Прежде он боялся конца. Он два раза испытал это страшное мучительное чувство страха смерти, конца, и теперь уже не понимал его.
Первый раз он испытал это чувство тогда, когда граната волчком вертелась перед ним и он смотрел на жнивье, на кусты, на небо и знал, что перед ним была смерть. Когда он очнулся после раны и в душе его, мгновенно, как бы освобожденный от удерживавшего его гнета жизни, распустился этот цветок любви, вечной, свободной, не зависящей от этой жизни, он уже не боялся смерти и не думал о ней.
Чем больше он, в те часы страдальческого уединения и полубреда, которые он провел после своей раны, вдумывался в новое, открытое ему начало вечной любви, тем более он, сам не чувствуя того, отрекался от земной жизни. Всё, всех любить, всегда жертвовать собой для любви, значило никого не любить, значило не жить этою земною жизнию. И чем больше он проникался этим началом любви, тем больше он отрекался от жизни и тем совершеннее уничтожал ту страшную преграду, которая без любви стоит между жизнью и смертью. Когда он, это первое время, вспоминал о том, что ему надо было умереть, он говорил себе: ну что ж, тем лучше.
Но после той ночи в Мытищах, когда в полубреду перед ним явилась та, которую он желал, и когда он, прижав к своим губам ее руку, заплакал тихими, радостными слезами, любовь к одной женщине незаметно закралась в его сердце и опять привязала его к жизни. И радостные и тревожные мысли стали приходить ему. Вспоминая ту минуту на перевязочном пункте, когда он увидал Курагина, он теперь не мог возвратиться к тому чувству: его мучил вопрос о том, жив ли он? И он не смел спросить этого.
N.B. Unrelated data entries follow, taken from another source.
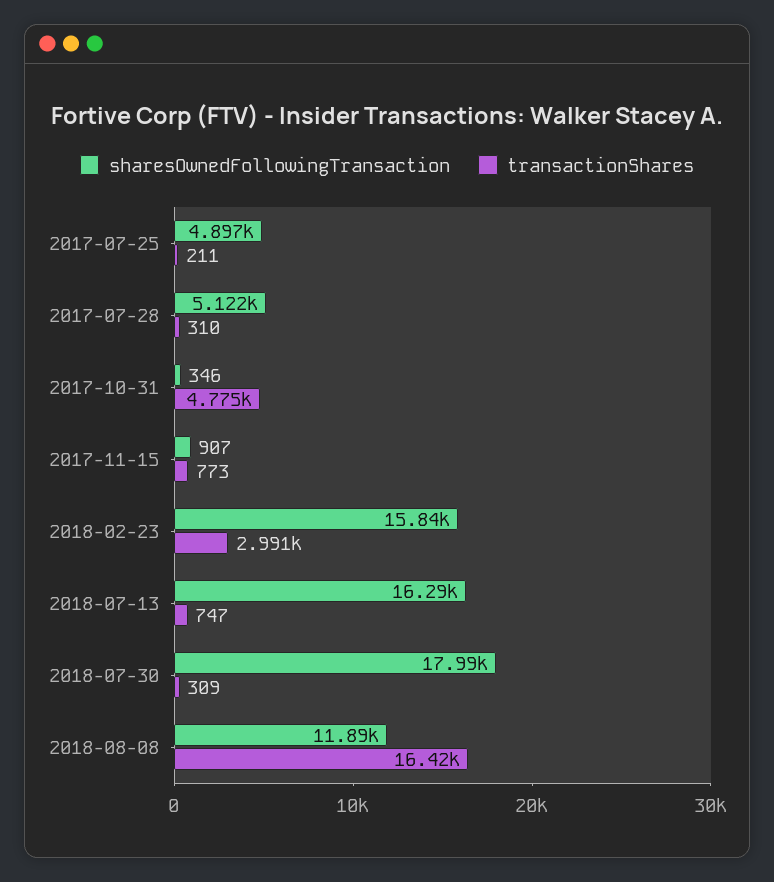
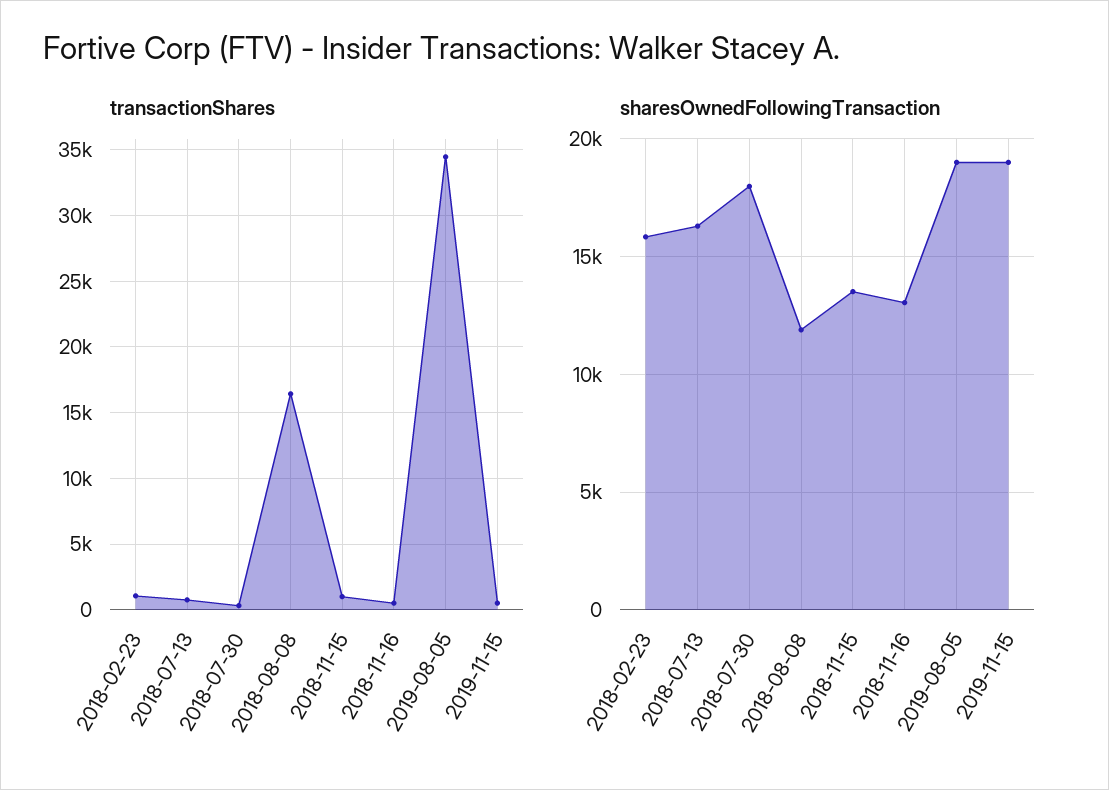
sharesOwnedFollowingTransaction, 2017-07-25: 4897 -> none
transactionShares, 2017-07-25: 211 -> none
sharesOwnedFollowingTransaction, 2017-07-28: 5122 -> none
transactionShares, 2017-07-28: 310 -> none
sharesOwnedFollowingTransaction, 2017-10-31: 346 -> none
transactionShares, 2017-10-31: 4775 -> none
sharesOwnedFollowingTransaction, 2017-11-15: 907 -> none
transactionShares, 2017-11-15: 773 -> none
transactionShares, 2018-02-23: 2991 -> 1000
transactionShares, 2018-11-15: none -> 1000
transactionShares, 2018-11-16: none -> 500
transactionShares, 2019-08-05: none -> 34500
transactionShares, 2019-11-15: none -> 500
sharesOwnedFollowingTransaction, 2018-11-15: none -> 13500
sharesOwnedFollowingTransaction, 2018-11-16: none -> 13000
sharesOwnedFollowingTransaction, 2019-08-05: none -> 19000
sharesOwnedFollowingTransaction, 2019-11-15: none -> 19000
Болезнь его шла своим физическим порядком, но то, что Наташа называла: это сделалось с ним, случилось с ним два дня перед приездом княжны Марьи. Это была та последняя нравственная борьба между жизнью и смертью, в которой смерть одержала победу. Это было неожиданное сознание того, что он еще дорожил жизнью, представлявшейся ему в любви к Наташе, и последний, покоренный припадок ужаса перед неведомым.
Это было вечером. Он был, как обыкновенно после обеда, в легком лихорадочном состоянии, и мысли его были чрезвычайно ясны. Соня сидела у стола. Он задремал. Вдруг ощущение счастья охватило его.
«А, это она вошла!» – подумал он.
Действительно, на месте Сони сидела только что неслышными шагами вошедшая Наташа.
С тех пор как она стала ходить за ним, он всегда испытывал это физическое ощущение ее близости. Она сидела на кресле, боком к нему, заслоняя собой от него свет свечи, и вязала чулок. (Она выучилась вязать чулки с тех пор, как раз князь Андрей сказал ей, что никто так не умеет ходить за больными, как старые няни, которые вяжут чулки, и что в вязании чулка есть что то успокоительное.) Тонкие пальцы ее быстро перебирали изредка сталкивающиеся спицы, и задумчивый профиль ее опущенного лица был ясно виден ему. Она сделала движенье – клубок скатился с ее колен. Она вздрогнула, оглянулась на него и, заслоняя свечу рукой, осторожным, гибким и точным движением изогнулась, подняла клубок и села в прежнее положение.